TORONTO, Nov 13 (Reuters) - Canada’s main stock index extended this week’s losses, recording its lowest close in more than six-weeks, as a new 2 1/2-month low for crude oil and softer-than-expected U.S. retail sales data weighed on investor sentiment.

The most influential movers on the index were Royal Bank of Canada, which fell 1.4 percent to C$73.94, and Toronto-Dominion Bank, which declined 1.2 percent to C$53.37, while the overall financials group tumbled 1.4 percent.

The overall consumer discretionary group retreated 1.3 percent, while telecoms fell 1.1 percent, including a 1.5 percent drop for Telus Corp.

“It’s mainly driven by what’s going on in the U.S. I mean U.S. retail sales were disappointing,” said Ian Nakamoto, director of research at MacDougall, MacDougall & MacTier.

U.S. retail sales rose less than expected in October amid a surprise decline in automobile purchases, suggesting a slowdown in consumer spending.

At the close, the Toronto Stock Exchange’s S&P/TSX composite index fell 51.76 points, or 0.39 percent, to 13,075.42, leaving it 3.5 percent lower for the week.

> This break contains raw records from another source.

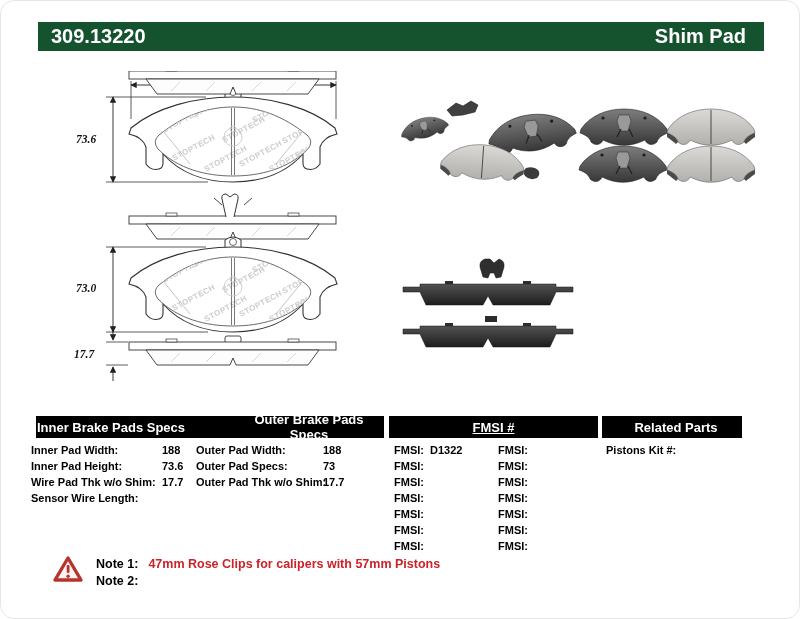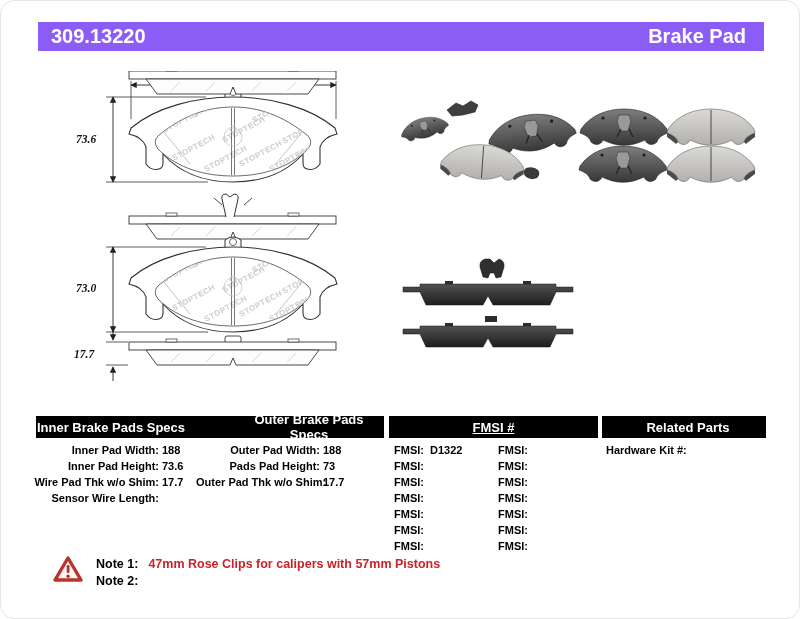--- a/index.html
+++ b/index.html
@@ -2,35 +2,35 @@
 <html><head>
 <meta charset="utf-8">
 <style>
   * { margin:0; padding:0; box-sizing:border-box; }
   body { background:#fff; font-family:"Liberation Sans", sans-serif; }
   .page { position:relative; width:800px; height:619px; background:#fff;
           border:1px solid #e6e6e6; border-radius:14px; overflow:hidden; }
 
   
   #topbar { position:absolute; left:37px; top:21px; width:726px; height:29px;
-            background:#8b5cf6; color:#fff; display:flex; justify-content:space-between;
+            background:#14532d; color:#fff; display:flex; justify-content:space-between;
             align-items:center; padding:0 18px 0 13px; font-size:20px; font-weight:bold; }
 
   
   .hbox { position:absolute; top:415px; height:22px; background:#000; color:#fff;
           font-weight:bold; font-size:13px; display:flex; align-items:center; }
   #specsbox { left:35px; width:348px;gap:48px; }
   #specsbox .cell { flex:1; text-align:center; }
   #fmsibox { left:388px; width:209px; justify-content:center;text-decoration:underline; }
-  #relbox  { left:601px; width:164px; justify-content:center;padding-left:8px; }
+  #relbox  { left:601px; width:140px; justify-content:center;padding-left:8px; }
 
   
   .speccol { position:absolute; top:441px; font-size:11px; font-weight:bold; color:#000; }
   .srow { height:16px; line-height:16px; white-space:nowrap; }
-  .slabel { display:inline-block; text-align:right; }
+  .slabel { display:inline-block; }
   #innercol { left:30px; } #innercol .slabel { width:128px; }
   #outercol { left:195px; } #outercol .slabel { width:124px; }
   .sval { margin-left:3px; }
 
   .fmsicol { position:absolute; top:441px; font-size:11px; font-weight:bold; }
   #fmsicol1 { left:393px; } #fmsicol2 { left:497px; }
   .frow { height:16px; line-height:16px; white-space:nowrap; }
   .fval { margin-left:6px;margin-top:28px; }
   #relcol { left:605px; top:441px; position:absolute; font-size:11px; font-weight:bold; }
 
@@ -45,21 +45,21 @@
   svg text.wm { font-family:"Liberation Sans", sans-serif; font-weight:bold;
                 font-size:8px; fill:#cdcdcd; letter-spacing:.5px; }
 </style>
 </head>
 <body>
 
 <div class="page">
 
   <div id="topbar">
     <span>309.13220</span>
-    <span>Brake Pad</span>
+    <span>Shim Pad</span>
   </div>
 
   <svg style="position:absolute;left:55px;top:70px;" width="330" height="312" viewBox="0 0 330 312">
     <defs>
       <marker id="arw" viewBox="0 0 10 10" refX="9" refY="5" markerWidth="7" markerHeight="7" orient="auto-start-reverse">
           <path d="M0,0 L10,5 L0,10 z" fill="#222"></path>
         </marker>
       <clipPath id="fclip">
         <path d="M103,64 C128,44 152,36 177,36 C202,36 226,44 251,64 Q258,70 252,78 C232,98 204,105 177,105 C150,105 122,98 102,78 Q96,70 103,64 Z"></path>
       </clipPath>
@@ -226,21 +226,21 @@
 
   <div id="innercol" class="speccol">
     <div class="srow"><span class="slabel">Inner Pad Width:</span><span class="sval">188</span></div>
     <div class="srow"><span class="slabel">Inner Pad Height:</span><span class="sval">73.6</span></div>
     <div class="srow"><span class="slabel">Wire Pad Thk w/o Shim:</span><span class="sval">17.7</span></div>
     <div class="srow"><span class="slabel">Sensor Wire Length:</span><span class="sval"></span></div>
   </div>
 
   <div id="outercol" class="speccol">
     <div class="srow"><span class="slabel">Outer Pad Width:</span><span class="sval">188</span></div>
-    <div class="srow"><span class="slabel">Pads Pad Height:</span><span class="sval">73</span></div>
+    <div class="srow"><span class="slabel">Outer Pad Specs:</span><span class="sval">73</span></div>
     <div class="srow"><span class="slabel">Outer Pad Thk w/o Shim:</span><span class="sval">17.7</span></div>
   </div>
 
   <div id="fmsicol1" class="fmsicol">
     <div class="frow"><span>FMSI:</span><span class="fval">D1322</span></div>
     <div class="frow"><span>FMSI:</span><span class="fval"></span></div>
     <div class="frow"><span>FMSI:</span><span class="fval"></span></div>
     <div class="frow"><span>FMSI:</span><span class="fval"></span></div>
     <div class="frow"><span>FMSI:</span><span class="fval"></span></div>
     <div class="frow"><span>FMSI:</span><span class="fval"></span></div>
@@ -250,21 +250,21 @@
     <div class="frow"><span>FMSI:</span><span class="fval"></span></div>
     <div class="frow"><span>FMSI:</span><span class="fval"></span></div>
     <div class="frow"><span>FMSI:</span><span class="fval"></span></div>
     <div class="frow"><span>FMSI:</span><span class="fval"></span></div>
     <div class="frow"><span>FMSI:</span><span class="fval"></span></div>
     <div class="frow"><span>FMSI:</span><span class="fval"></span></div>
     <div class="frow"><span>FMSI:</span><span class="fval"></span></div>
   </div>
 
   <div id="relcol">
-    <div class="frow"><span>Hardware Kit #:</span><span class="fval"></span></div>
+    <div class="frow"><span>Pistons Kit #:</span><span class="fval"></span></div>
   </div>
 
   <svg style="position:absolute;left:51px;top:554px;" width="32" height="29" viewBox="0 0 32 29">
     <path d="M16,3 L29,25 L3,25 Z" fill="#fdf3f2" stroke="#b5352c" stroke-width="3.4" stroke-linejoin="round"></path>
     <rect x="14.7" y="10" width="2.8" height="8" rx="1.2" fill="#b5352c"></rect>
     <circle cx="16.1" cy="21.3" r="1.7" fill="#b5352c"></circle>
   </svg>
   <div id="note1" class="noterow">
     <span>Note 1:</span><span class="notetext">47mm Rose Clips for calipers with 57mm Pistons</span>
   </div>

Of the index’s 10 main groups six were in negative territory, while declining issues outnumbered advancing ones on the TSX by 122 to 114, for a 1.07-to-1 ratio on the downside.

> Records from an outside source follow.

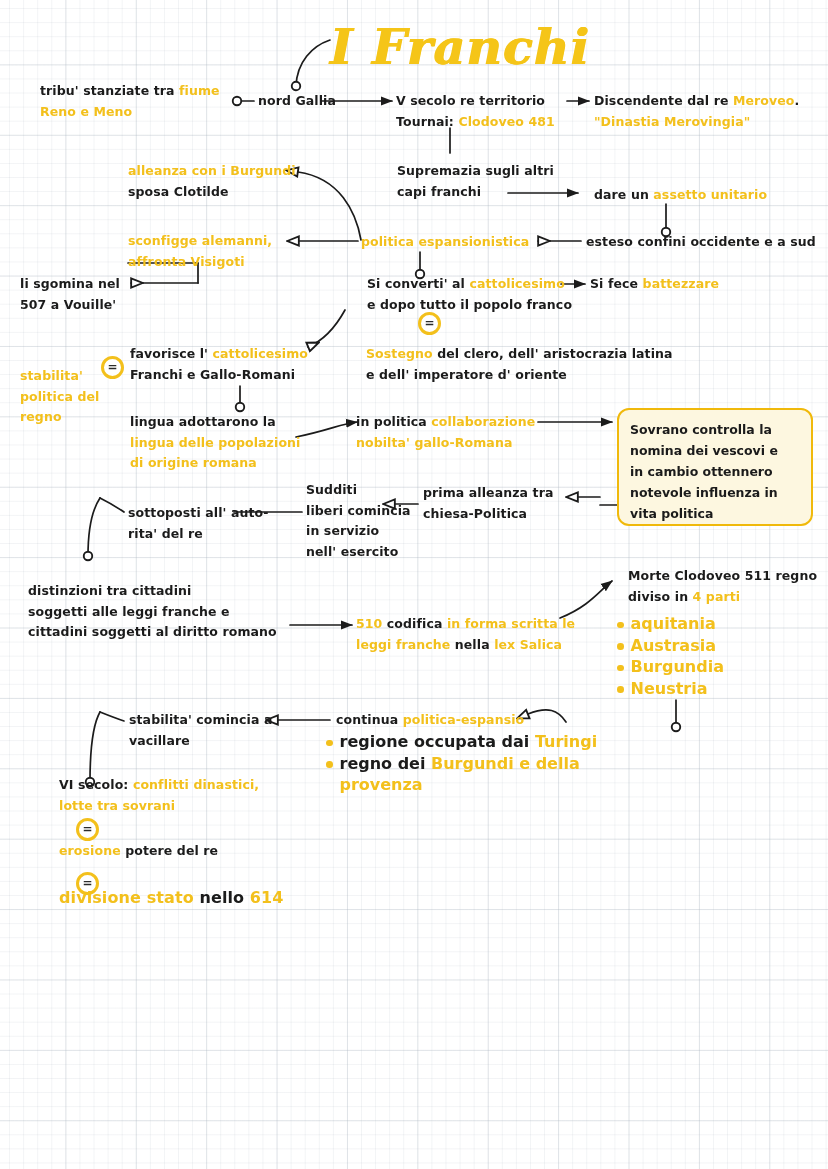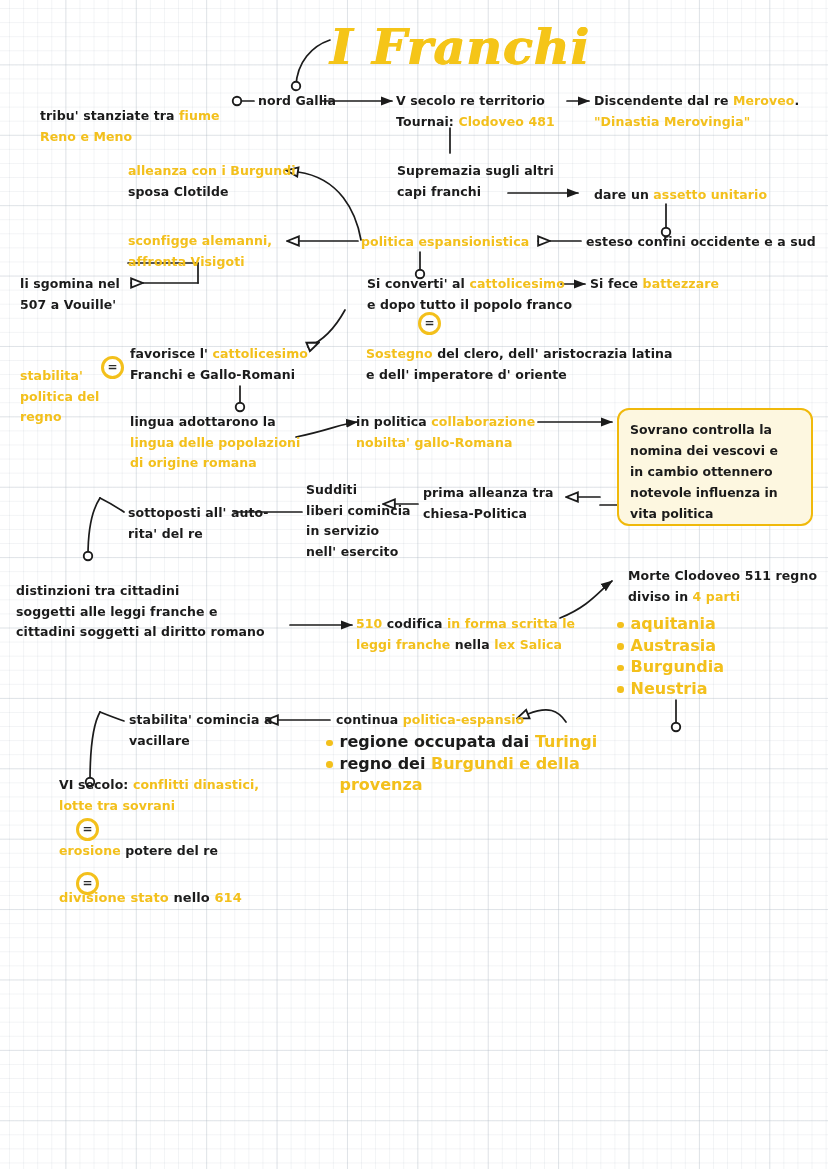--- a/index.html
+++ b/index.html
@@ -188,21 +188,21 @@
 
       <path d="M100,712 C110,716 118,719 124,721"></path>
       <path d="M100,712 C92,726 90,752 90,782" marker-end="url(#dot)"></path>
 
       <path d="M528,714 C548,706 558,710 566,722" marker-start="url(#hollow)"></path>
     </g>
   </svg>
 
   <div id="title">I Franchi</div>
 
-  <div class="node" style="left:40px; top:106px;"><span class="blk">tribu' stanziate tra </span><span class="hl">fiume</span><br><span class="hl">Reno e Meno</span></div>
+  <div class="node" style="left:40px; top:81px;"><span class="blk">tribu' stanziate tra </span><span class="hl">fiume</span><br><span class="hl">Reno e Meno</span></div>
 
   <div class="node" style="left:258px; top:91px;">nord Gallia</div>
 
   <div class="node" style="left:396px; top:91px;"><span class="blk">V secolo  re territorio</span><br><span class="blk">Tournai: </span><span class="hl">Clodoveo 481</span></div>
 
   <div class="node" style="left:594px; top:91px;"><span class="blk">Discendente dal re </span><span class="hl">Meroveo</span><span class="blk">.</span><br><span class="hl">"Dinastia Merovingia"</span></div>
 
   <div class="node" style="left:128px; top:161px;"><span class="hl">alleanza con i Burgundi</span><br><span class="blk">sposa Clotilde</span></div>
 
   <div class="node" style="left:397px; top:161px;">Supremazia sugli altri
@@ -250,21 +250,21 @@
 rita' del re</div>
 
   <div class="node" style="left:306px; top:480px;">Sudditi
 liberi comincia
 in servizio
 nell' esercito</div>
 
   <div class="node" style="left:423px; top:483px;">prima alleanza tra
 chiesa-Politica</div>
 
-  <div class="node" style="left:16px; top:581px;">distinzioni tra cittadini
+  <div class="node" style="left:28px; top:581px;">distinzioni tra cittadini
 soggetti alle leggi franche e
 cittadini soggetti al diritto romano</div>
 
   <div class="node" style="left:356px; top:614px;"><span class="hl">510 </span><span class="blk">codifica </span><span class="hl">in forma scritta le</span><br><span class="hl">leggi franche </span><span class="blk">nella </span><span class="hl">lex Salica</span></div>
 
   <div class="node" style="left:628px; top:566px;"><span class="blk">Morte Clodoveo 511 regno</span><br><span class="blk">diviso in </span><span class="hl">4 parti</span></div>
 
   <div class="bullets" style="left:617px; top:613px;">
     <div class="row">
         <span class="dot"></span>
@@ -306,15 +306,15 @@
   </div>
 
   <div class="node" style="left:59px; top:775px;"><span class="blk">VI secolo: </span><span class="hl">conflitti dinastici,</span><br><span class="hl">lotte tra sovrani</span></div>
 
   <div class="eqbadge" style="left:76px; top:818px;">=</div>
 
   <div class="node" style="left:59px; top:841px;"><span class="hl">erosione </span><span class="blk">potere del re</span></div>
 
   <div class="eqbadge" style="left:76px; top:872px;">=</div>
 
-  <div class="node" style="left:59px; top:888px; font-size:13px;"><span class="hl">divisione stato </span><span class="blk">nello </span><span class="hl">614</span></div>
+  <div class="node" style="left:59px; top:888px; font-size:16px;"><span class="hl">divisione stato </span><span class="blk">nello </span><span class="hl">614</span></div>
 
 </div>
 
 </body></html>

Ontario power distributor Hydro One Ltd, whose shares made their debut on the Toronto Stock Exchange last week, fell 0.6 percent after reporting an 11 percent rise in third-quarter profit.

The energy group rebounded 0.9 percent despite further pressure on crude oil, including a 7.4 percent gain for Encana Corporation.

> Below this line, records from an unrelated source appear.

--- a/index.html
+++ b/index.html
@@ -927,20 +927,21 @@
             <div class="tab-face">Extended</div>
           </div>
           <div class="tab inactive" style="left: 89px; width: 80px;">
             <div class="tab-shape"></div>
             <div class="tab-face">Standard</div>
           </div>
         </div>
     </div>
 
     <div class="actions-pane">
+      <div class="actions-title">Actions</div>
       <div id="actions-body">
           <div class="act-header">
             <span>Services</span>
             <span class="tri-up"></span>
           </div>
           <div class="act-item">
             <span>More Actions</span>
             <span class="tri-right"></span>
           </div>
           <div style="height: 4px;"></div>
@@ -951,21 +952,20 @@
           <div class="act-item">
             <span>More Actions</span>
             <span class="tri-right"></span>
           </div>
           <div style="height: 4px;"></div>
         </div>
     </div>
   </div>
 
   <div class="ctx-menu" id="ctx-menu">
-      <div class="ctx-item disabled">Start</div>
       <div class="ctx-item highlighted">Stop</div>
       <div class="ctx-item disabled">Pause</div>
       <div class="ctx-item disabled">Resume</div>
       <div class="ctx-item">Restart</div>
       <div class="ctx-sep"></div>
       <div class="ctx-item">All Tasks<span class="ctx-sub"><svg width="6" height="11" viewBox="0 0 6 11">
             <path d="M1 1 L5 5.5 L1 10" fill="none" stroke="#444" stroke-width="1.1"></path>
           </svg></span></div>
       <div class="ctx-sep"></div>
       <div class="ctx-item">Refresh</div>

The materials group rebounded 0.7 percent, including a 1.9 percent gain for Goldcorp Inc.

Valeant Pharmaceuticals International Inc rebounded 2.4 percent to C$100.53. The stock has slumped from well above C$300 in September amid sharp scrutiny of its business practices.

U.S. crude prices settled at $40.74 a barrel, down 2.4 percent, while Brent crude lost 1.0 percent to $43.6.

Gold futures unchanged at $1,081.3 an ounce.